Data items
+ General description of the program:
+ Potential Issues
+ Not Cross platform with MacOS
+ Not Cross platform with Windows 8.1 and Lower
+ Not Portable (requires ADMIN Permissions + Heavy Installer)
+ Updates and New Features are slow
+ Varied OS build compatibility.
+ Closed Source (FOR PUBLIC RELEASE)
==
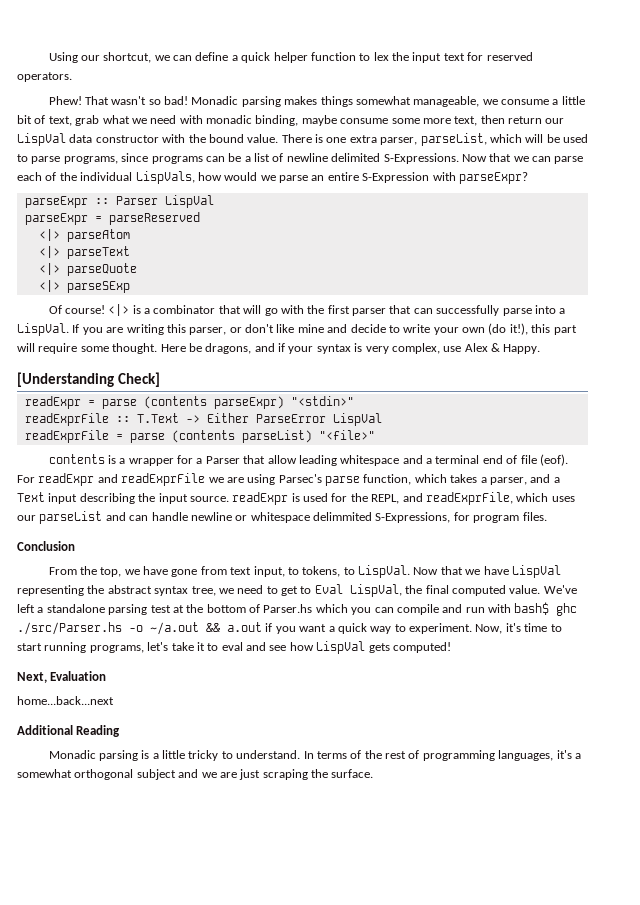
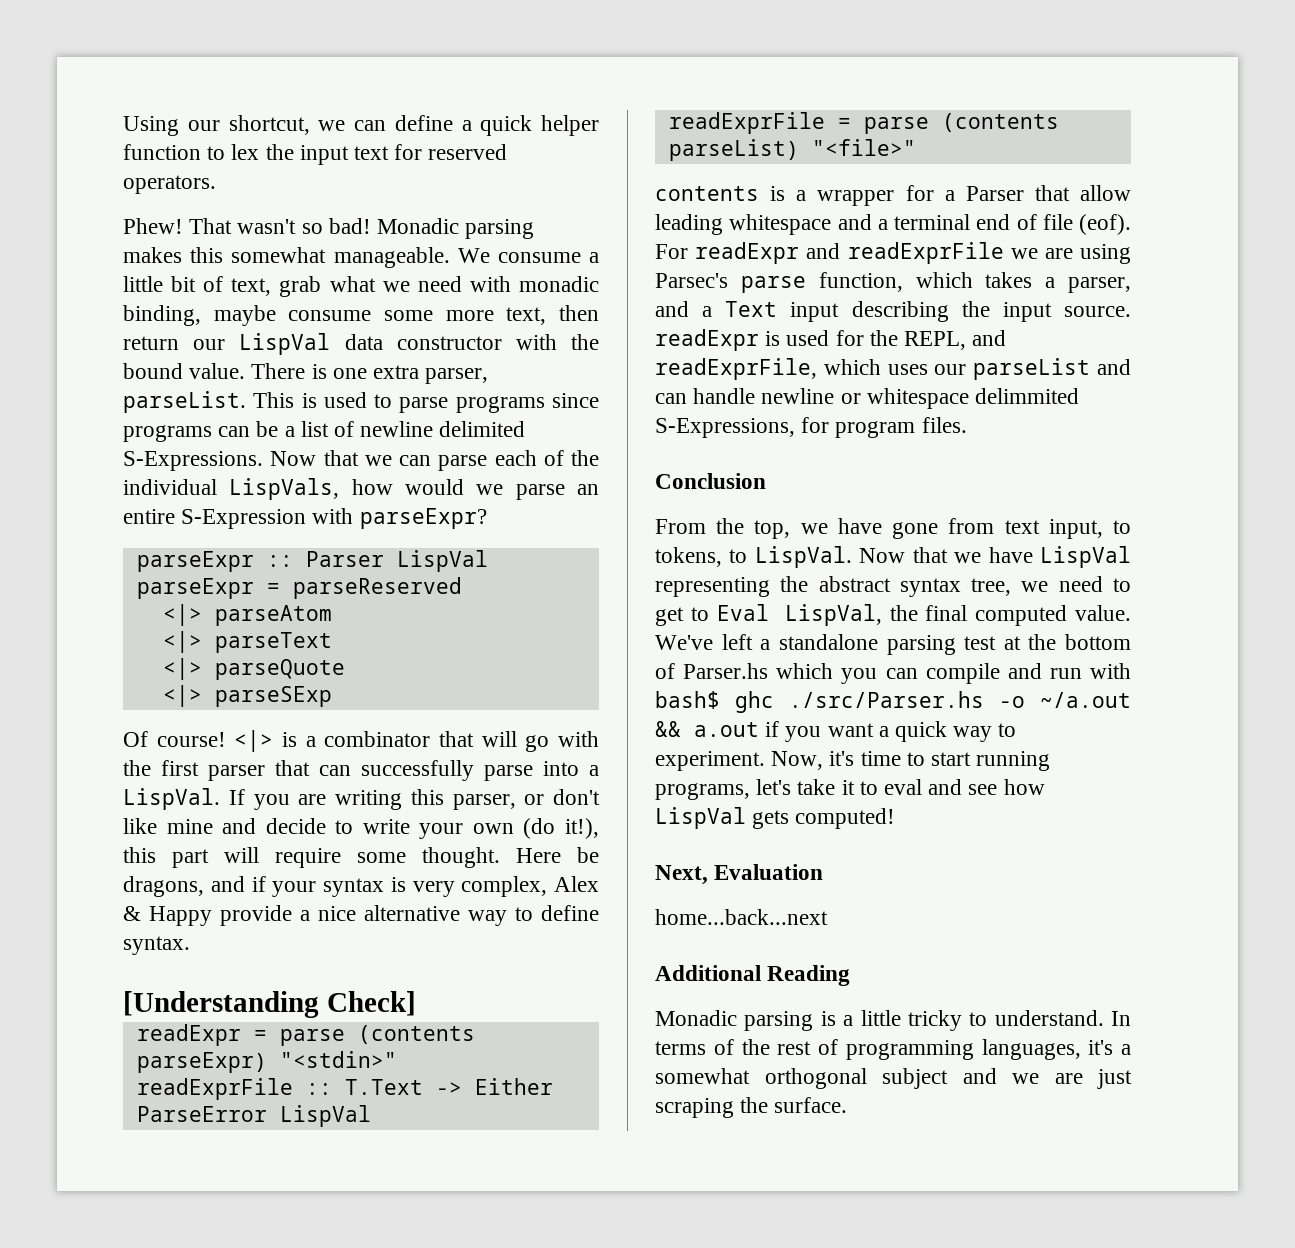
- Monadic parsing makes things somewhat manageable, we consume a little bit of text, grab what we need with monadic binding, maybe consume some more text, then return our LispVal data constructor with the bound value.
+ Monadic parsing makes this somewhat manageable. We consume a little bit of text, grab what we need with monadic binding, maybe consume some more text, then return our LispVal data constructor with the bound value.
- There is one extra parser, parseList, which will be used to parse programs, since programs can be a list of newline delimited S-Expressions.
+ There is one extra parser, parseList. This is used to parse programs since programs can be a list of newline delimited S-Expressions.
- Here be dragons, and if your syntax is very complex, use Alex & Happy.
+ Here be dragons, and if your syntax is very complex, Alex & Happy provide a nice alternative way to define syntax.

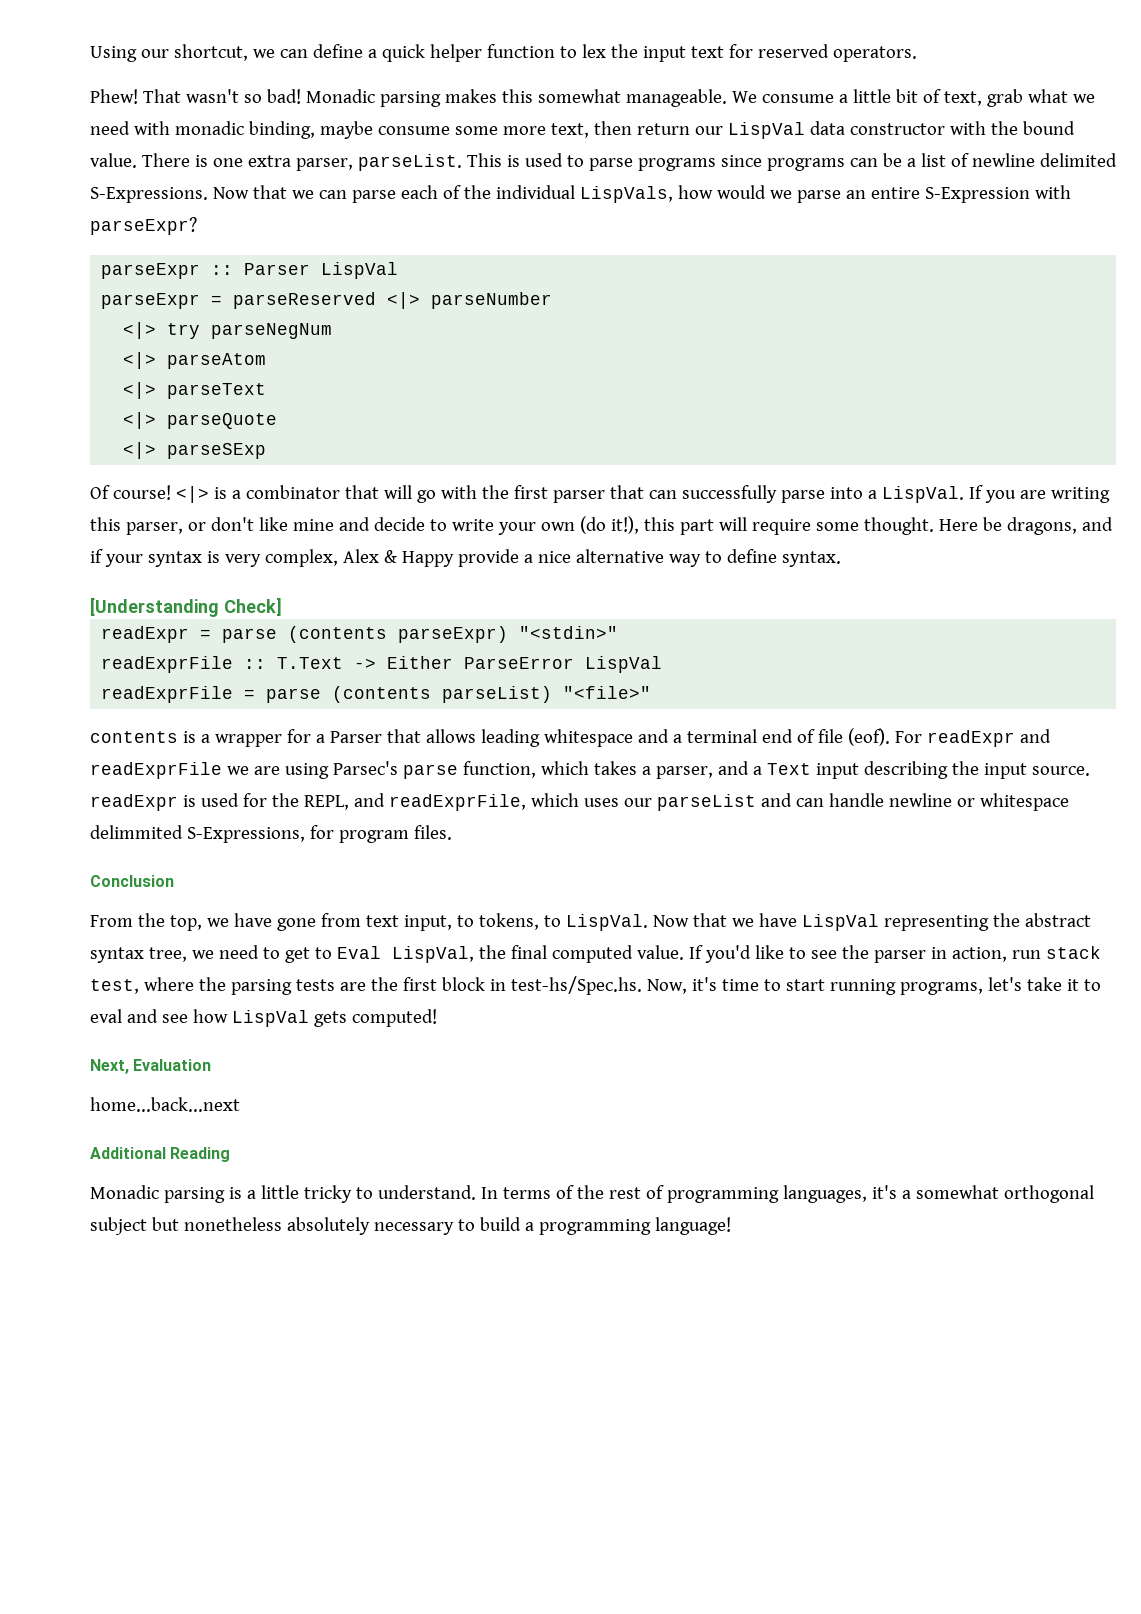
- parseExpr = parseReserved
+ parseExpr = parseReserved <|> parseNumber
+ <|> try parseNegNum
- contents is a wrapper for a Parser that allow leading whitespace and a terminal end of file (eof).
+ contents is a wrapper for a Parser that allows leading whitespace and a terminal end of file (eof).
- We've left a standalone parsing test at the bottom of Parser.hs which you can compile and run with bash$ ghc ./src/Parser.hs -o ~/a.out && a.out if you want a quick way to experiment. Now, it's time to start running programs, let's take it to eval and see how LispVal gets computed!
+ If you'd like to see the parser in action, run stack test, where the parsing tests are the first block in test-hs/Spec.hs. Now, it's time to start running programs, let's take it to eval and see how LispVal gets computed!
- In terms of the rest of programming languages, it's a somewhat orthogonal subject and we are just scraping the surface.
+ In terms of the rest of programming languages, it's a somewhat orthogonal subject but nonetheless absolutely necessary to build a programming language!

◆ Task directions
Using the entries above, extract exactly the lines from the one that contains "extra parser, parseList." through the one that contains "a programming language!". Do not carry over any pictures.

◆ Answer space
+ There is one extra parser, parseList. This is used to parse programs since programs can be a list of newline delimited S-Expressions.
- Here be dragons, and if your syntax is very complex, use Alex & Happy.
+ Here be dragons, and if your syntax is very complex, Alex & Happy provide a nice alternative way to define syntax.

- parseExpr = parseReserved
+ parseExpr = parseReserved <|> parseNumber
+ <|> try parseNegNum
- contents is a wrapper for a Parser that allow leading whitespace and a terminal end of file (eof).
+ contents is a wrapper for a Parser that allows leading whitespace and a terminal end of file (eof).
- We've left a standalone parsing test at the bottom of Parser.hs which you can compile and run with bash$ ghc ./src/Parser.hs -o ~/a.out && a.out if you want a quick way to experiment. Now, it's time to start running programs, let's take it to eval and see how LispVal gets computed!
+ If you'd like to see the parser in action, run stack test, where the parsing tests are the first block in test-hs/Spec.hs. Now, it's time to start running programs, let's take it to eval and see how LispVal gets computed!
- In terms of the rest of programming languages, it's a somewhat orthogonal subject and we are just scraping the surface.
+ In terms of the rest of programming languages, it's a somewhat orthogonal subject but nonetheless absolutely necessary to build a programming language!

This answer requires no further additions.